Dataset records:
★ ★ ★ ★

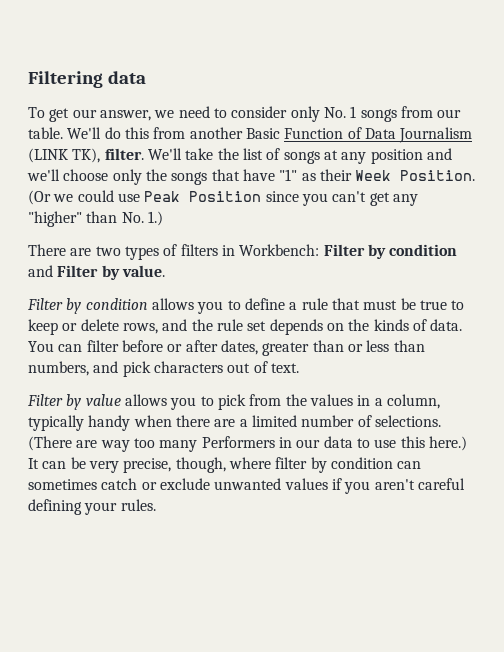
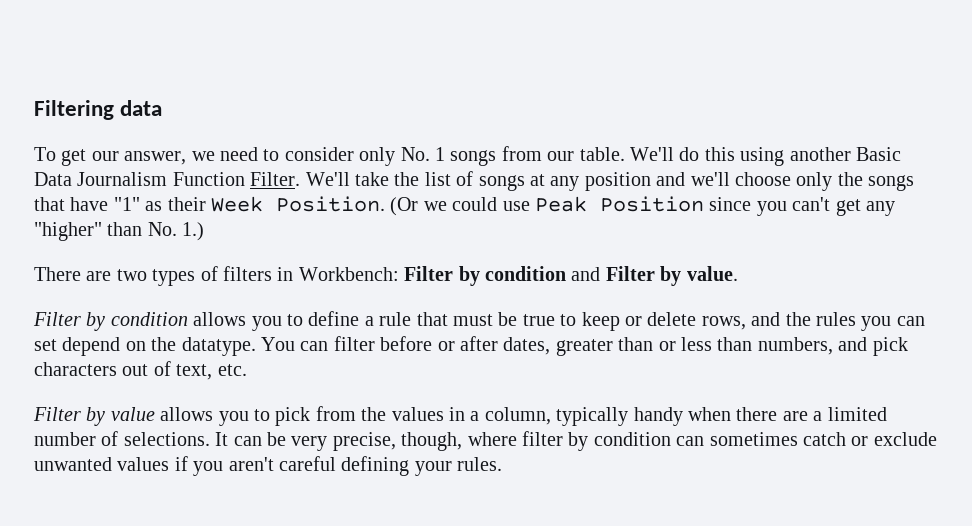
- We'll do this from another Basic Function of Data Journalism (LINK TK), filter.
+ We'll do this using another Basic Data Journalism Function Filter.
- Filter by condition allows you to define a rule that must be true to keep or delete rows, and the rule set depends on the kinds of data.
+ Filter by condition allows you to define a rule that must be true to keep or delete rows, and the rules you can set depend on the datatype.
- You can filter before or after dates, greater than or less than numbers, and pick characters out of text.
+ You can filter before or after dates, greater than or less than numbers, and pick characters out of text, etc.
- (There are way too many Performers in our data to use this here.)

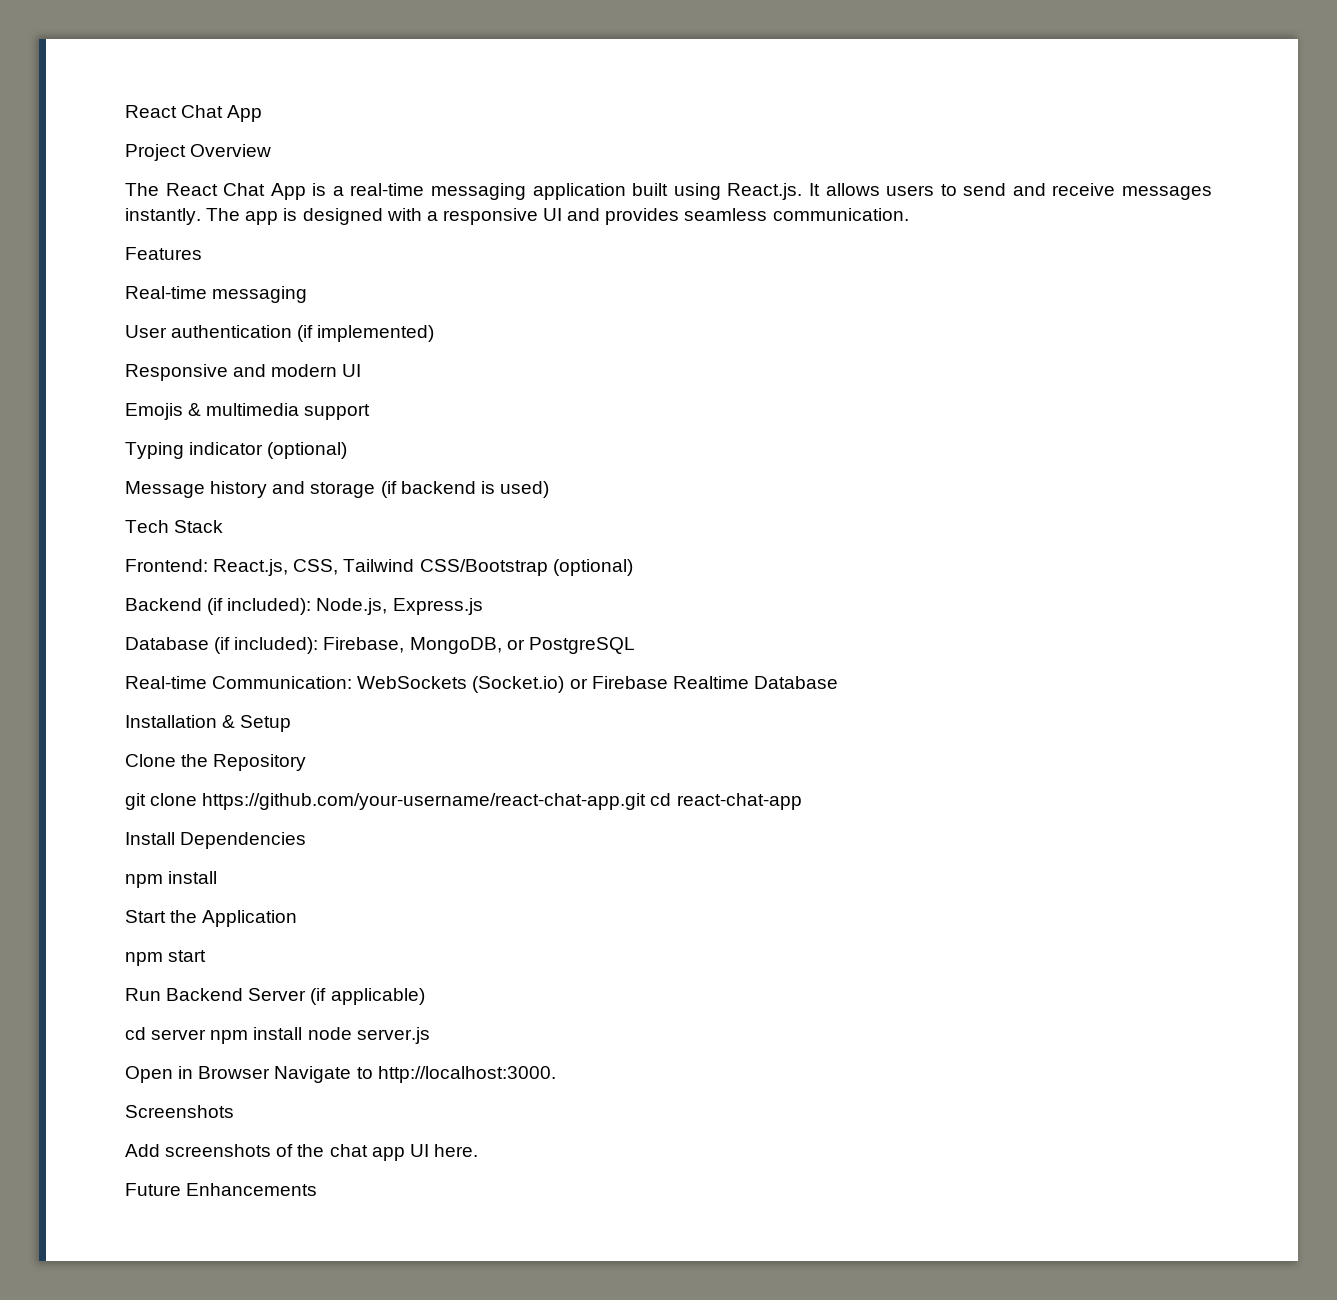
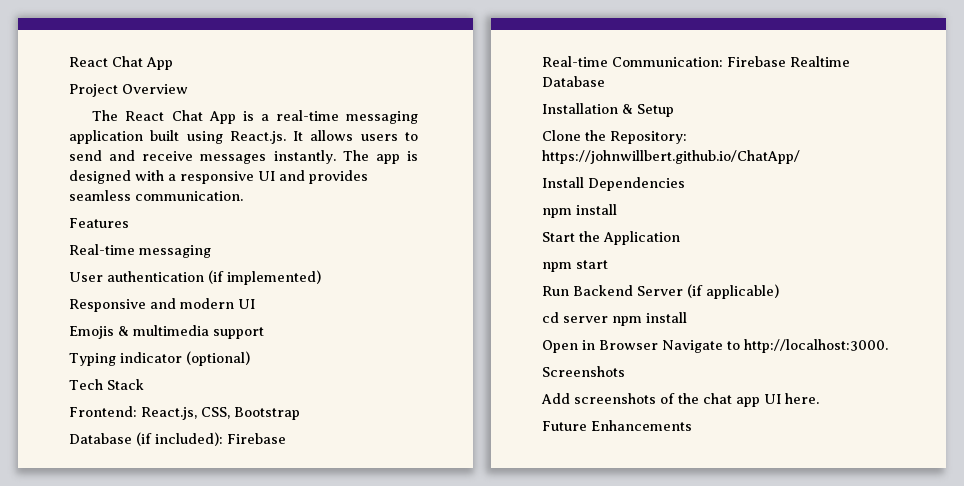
- Message history and storage (if backend is used)
- Frontend: React.js, CSS, Tailwind CSS/Bootstrap (optional)
- Backend (if included): Node.js, Express.js
+ Frontend: React.js, CSS, Bootstrap
- Database (if included): Firebase, MongoDB, or PostgreSQL
+ Database (if included): Firebase
- Real-time Communication: WebSockets (Socket.io) or Firebase Realtime Database
+ Real-time Communication: Firebase Realtime Database
- Clone the Repository
- git clone https://github.com/your-username/react-chat-app.git cd react-chat-app
+ Clone the Repository: https://johnwillbert.github.io/ChatApp/
- cd server npm install node server.js
+ cd server npm install

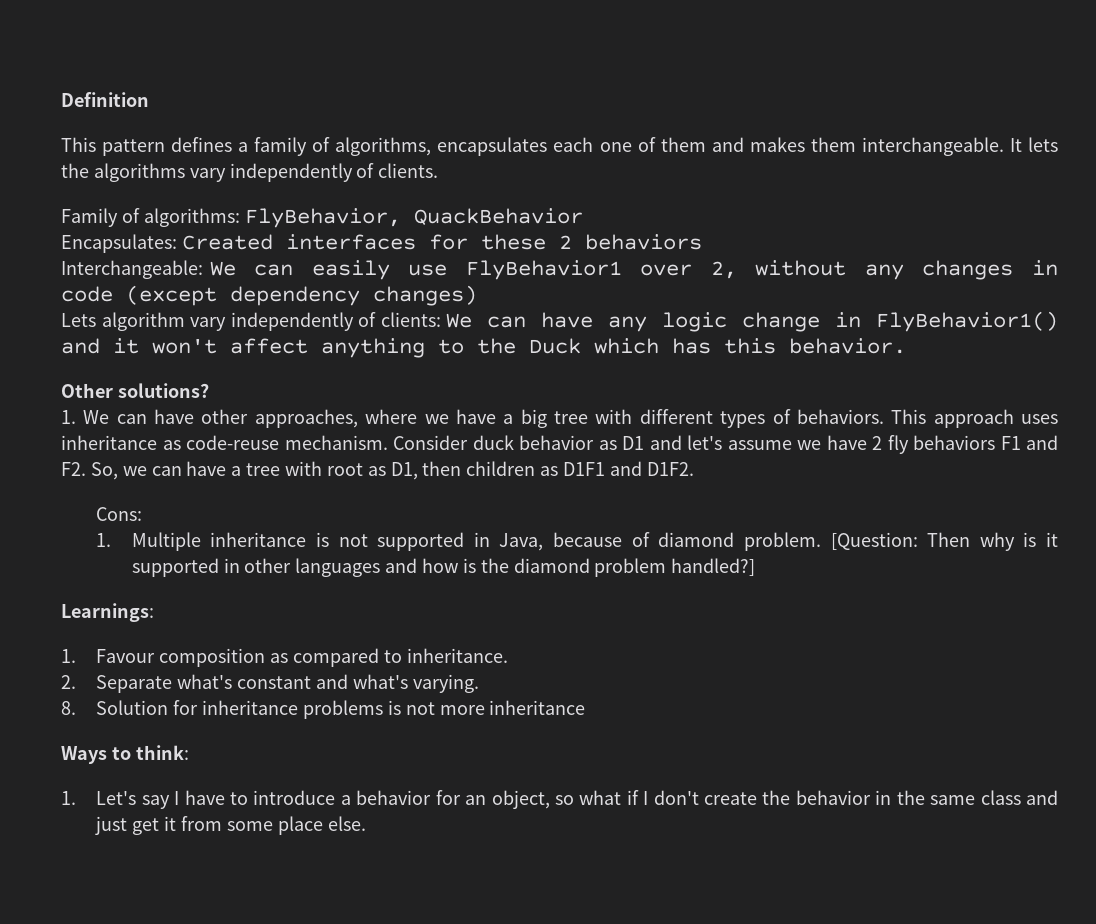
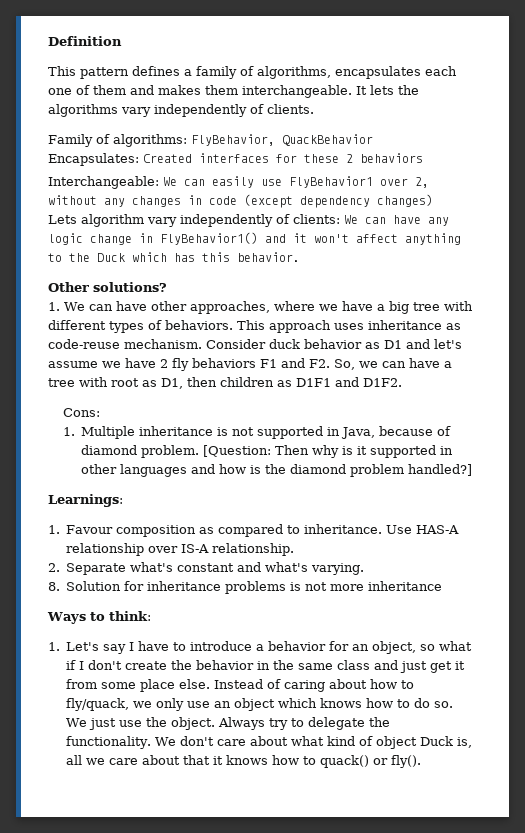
+ Use HAS-A relationship over IS-A relationship.
+ Instead of caring about how to fly/quack, we only use an object which knows how to do so. We just use the object. Always try to delegate the functionality. We don't care about what kind of object Duck is, all we care about that it knows how to quack() or fly().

★ ★ ★ ★

- Work order
The result should be all the records, retyped exactly, with no pictures among them.

- Output for this task
- We'll do this from another Basic Function of Data Journalism (LINK TK), filter.
+ We'll do this using another Basic Data Journalism Function Filter.
- Filter by condition allows you to define a rule that must be true to keep or delete rows, and the rule set depends on the kinds of data.
+ Filter by condition allows you to define a rule that must be true to keep or delete rows, and the rules you can set depend on the datatype.
- You can filter before or after dates, greater than or less than numbers, and pick characters out of text.
+ You can filter before or after dates, greater than or less than numbers, and pick characters out of text, etc.
- (There are way too many Performers in our data to use this here.)

- Message history and storage (if backend is used)
- Frontend: React.js, CSS, Tailwind CSS/Bootstrap (optional)
- Backend (if included): Node.js, Express.js
+ Frontend: React.js, CSS, Bootstrap
- Database (if included): Firebase, MongoDB, or PostgreSQL
+ Database (if included): Firebase
- Real-time Communication: WebSockets (Socket.io) or Firebase Realtime Database
+ Real-time Communication: Firebase Realtime Database
- Clone the Repository
- git clone https://github.com/your-username/react-chat-app.git cd react-chat-app
+ Clone the Repository: https://johnwillbert.github.io/ChatApp/
- cd server npm install node server.js
+ cd server npm install

+ Use HAS-A relationship over IS-A relationship.
+ Instead of caring about how to fly/quack, we only use an object which knows how to do so. We just use the object. Always try to delegate the functionality. We don't care about what kind of object Duck is, all we care about that it knows how to quack() or fly().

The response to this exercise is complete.